Connecting to a non cisco switch is another reason to disable DTP."

https://learningnetwork.cisco.com/s/question/0D53i00000KsxHJCAZ/why-switchport-mode-access-and-nonnegotiate-together-to-secure-port

"VLAN hopping attack have two variants, and one of them is executing DTP on ports that shouldn't have DTP enabled, i.e. access ports, so you should never have DTP enabled on ports that should be access only, that being said why should you execute the "switchport nonegotiate" command? This is often done for best pratice because the switch will not have to process DTP packets in and out of the interface, so you will save some CPU cicles of your device, this would be often used on high availability enviroments. Note that if you execute the "switchport mode trunk" it will have to negotiate a trunk unconditionally, so why have DTP frame process enabled? Just a waste of CPU cicles as i said.

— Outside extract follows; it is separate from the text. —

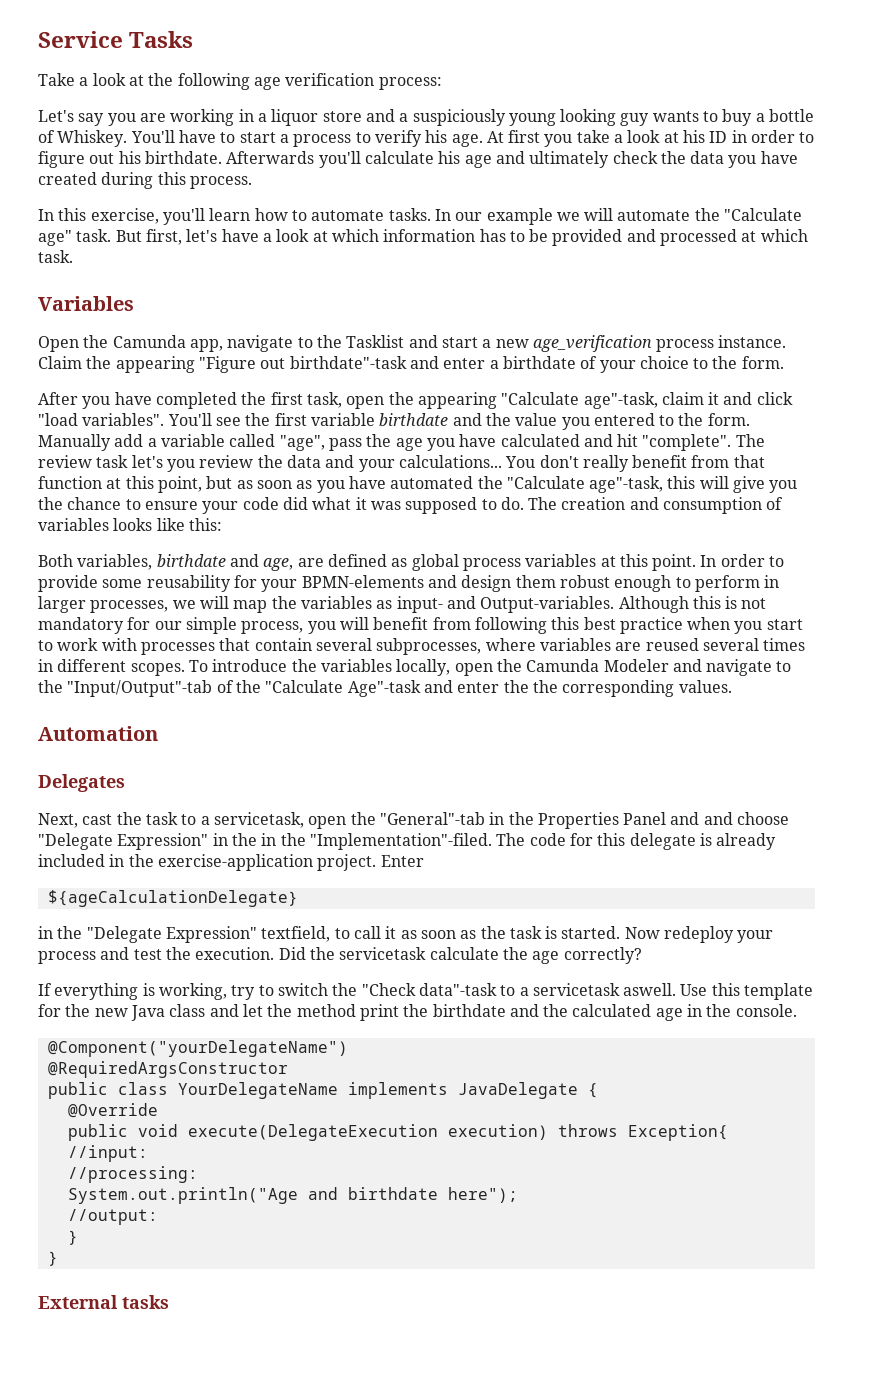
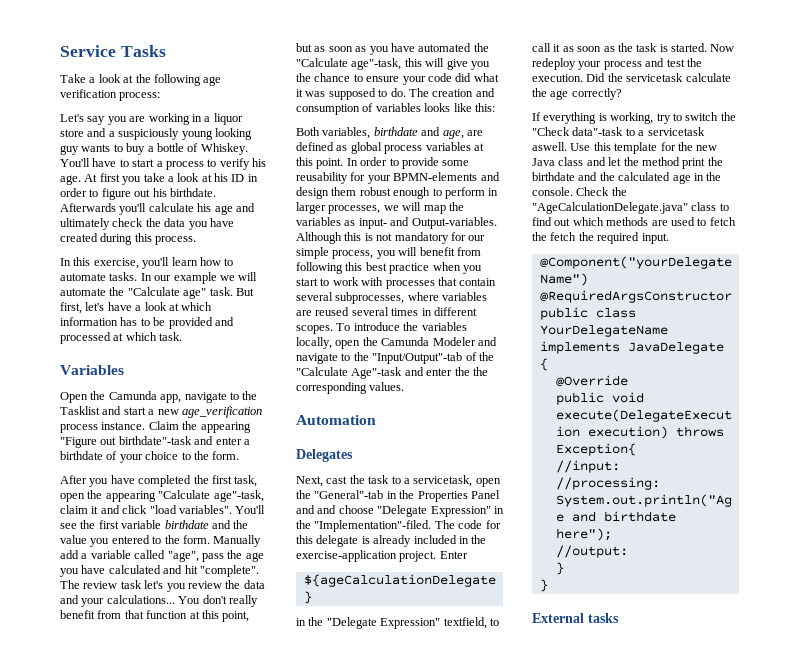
[261,833,306,846] in the -> (311, 524) none
(797, 1010) none -> [576,187,627,196] [532,202,729,214] [532,217,736,226] [532,232,669,244] Check the "AgeCalculationDelegate.java" class to find out which methods are used to fetch the fetch the required input.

Remember, the VLAN hopping attack would be executed on a switched interface that is, for example, as "dynamic auto", so the PC attached could spoof and send DTP packets and form a trunk connection with your switch and negotiate a trunk link that by default have all the VLANs implicitly allwed. Linux machines can do negotiate trunk connections (i think there is an application called Yersinia that is used for that, but not sure right now) be careful with this because some trusted users often install "mini-networks" on their cubicles, i mean they will bring a switch, negotiate a trunk connection to have access to all VLANs on your network, so the VLAN hopping attack can be easily unleashed on this way."